Oct 15, 2005 00:11
Do you ever feel like you're there, but not really at the same time? Like you're on the other side of a glass window looking in on someone else's conversation? I just realized that lately I've been drifting through life in a dreamlike state of mind, just going through the motions without really participating. Tonight someone brought up a conversation that took place at a dinner I was at two weeks ago...a conversation I don't recall AT ALL even though I was sitting directly across the table from the person telling the stories. I wasn't drunk, I wasn't asleep....where the hell was I? I feel like I'm slowly losing grip on what little life I have. It doesn't even feel like my life anymore. I cut corners in whatever I do because I'm lazy. I read an e-mail from a friend and intend on replying but tell myself I'll do it later, because I don't feel like generating a thoughtful response at the time, but then I keep putting it off until later becomes 2 weeks ago and it's too late. I dunno, call me crazy, but I feel like everyone's lives have zoomed forward to bigger and better things but I'm left behind in their wake. I just feel so helpless to change that though. I mean, I've tried so hard to apply for jobs and act aggressive and peppy in interviews....isn't that what they're all looking for these days? But to no avail...even though that's not me. I can't get a job being me and I can't get one being someone else. What do I do now?

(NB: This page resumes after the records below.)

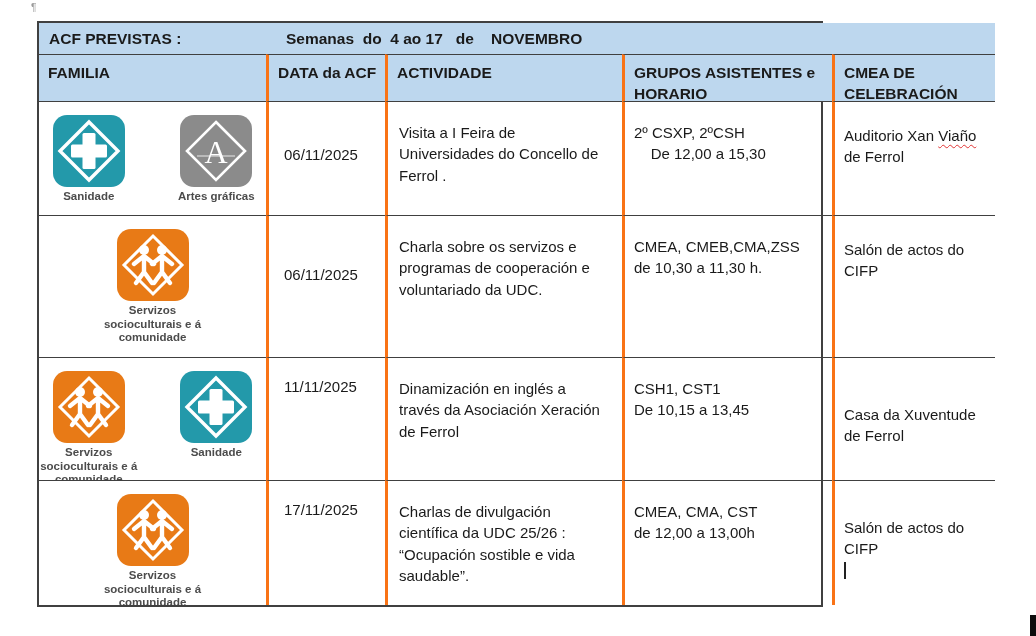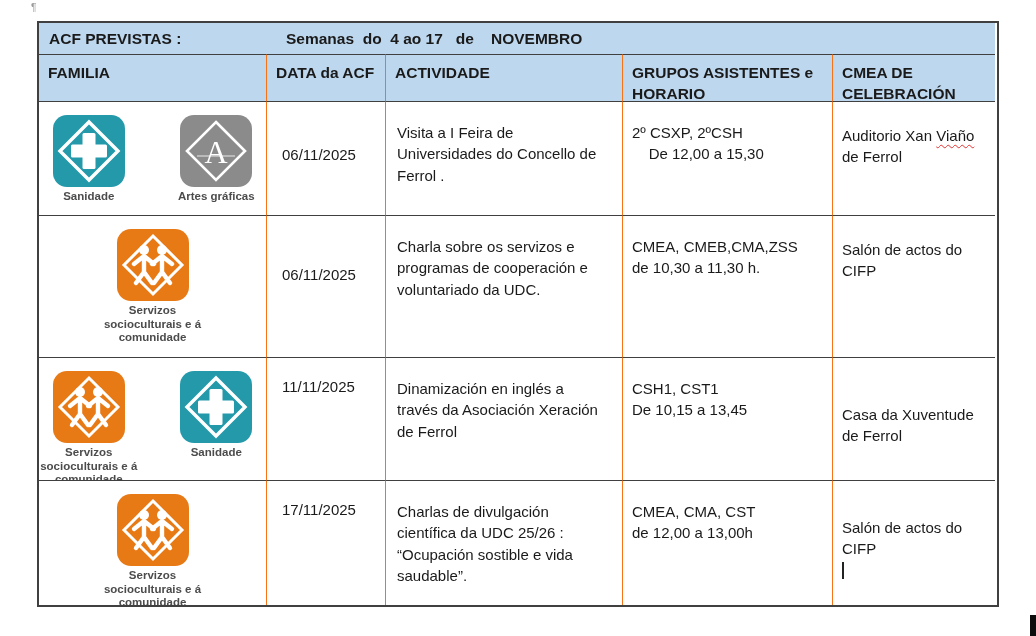--- a/index.html
+++ b/index.html
@@ -9,7 +9,7 @@
 
   .pmark { position:absolute; left:31px; top:2px; font-size:10px; color:#9a9a9a; }
 
-  .acf-table { position:absolute; left:37px; top:21px; width:962px;
+  .acf-table { position:absolute; left:37px; top:21px; width:786px;
                border:2px solid #404040; display:grid;
                grid-template-columns:227px 119px 237px 210px 163px;
                grid-template-rows:31px 47px 114px 142px 123px 125px;

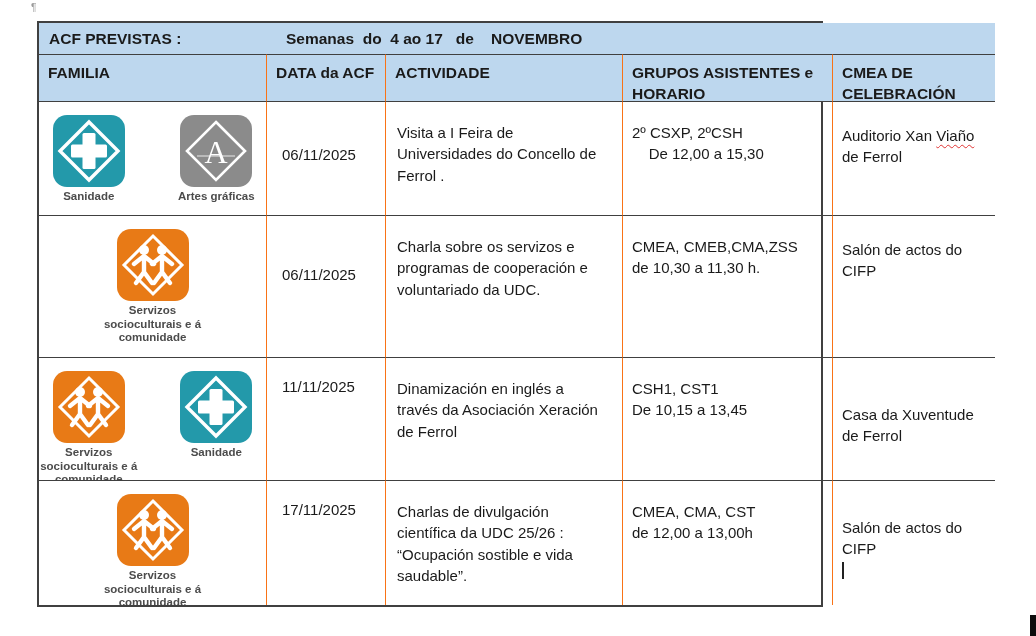--- a/index.html
+++ b/index.html
@@ -14,7 +14,7 @@
                grid-template-columns:227px 119px 237px 210px 163px;
                grid-template-rows:31px 47px 114px 142px 123px 125px;
                background:#fff; }
-  .cell { border-left:1px solid #f97316; border-top:1px solid #404040;
+  .cell { border-left:3px solid #f97316; border-top:1px solid #404040;
           font-size:15px; line-height:1.42; overflow:hidden; }
   .cell.first-col { border-left:none; }
   .cell.first-row { border-top:none; }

I guess I'm still waiting for my moment in the sun, the time when things go great for me and everything I've ever wanted and deserve just falls into place. Maybe then I'll feel like part of the world again. I'm not asking for a million dollars, Brad Pitt and a career as a highly sought after something or other. I'm asking for a shred of happiness in an otherwise pointless life. Do I not deserve that? What makes other people so deserving of that but not me?
I smile because that's what I've always been told to do. Be nice to everyone, treat them as you'd like to be treated, put on a pretty face. It's so hard to smile when all you wanna do is scream a big "Fuck you!" or "Shut up!" at someone. It's so hard to look at life with a positive attitude when life's given you nothing but grief and pain. Pain and grief take a person down into such a dark, empty numbness that a simple joke or funny story is never enough to bring them back. A hug that lacks understanding and true compassion is useless. I'm not sure that I ever came back from that place...or even know how to get back. Even in a crowded room of my closest friends I feel alone. No one knows my secrets, what's really playing on the screen behind my eyes. It's been a solid year and a half but there is no getting over it. There never will be. I'm hyper-sensitive to the whole thing. The slightest mention of the loss of a parent, or even loved one, makes my face feel hot and I have to bite my lip. A funeral scene in a movie triggers flashbacks. I can't visit my grandpa in the nursing home because his condition reminds me of her. I know it's normal to remember huge events like that forever but I find myself reliving everything in my head without warning. I remember exactly what I was wearing, exactly what time it was, exactly how she looked and exactly what people said and did. Exactly....as if I were living it all over again. I can't escape it. Can't even go an hour without. I thought I'd learned how to cope and adjust to this new me but I'm still trying to figure out who that is. All I know is that I'm not me right now and I'm not sure if I ever will be again. An adapted version of me, yes, eventually. But, nevertheless, never really me. If that makes sense. It's really difficult to verbally express something that can't be put into words.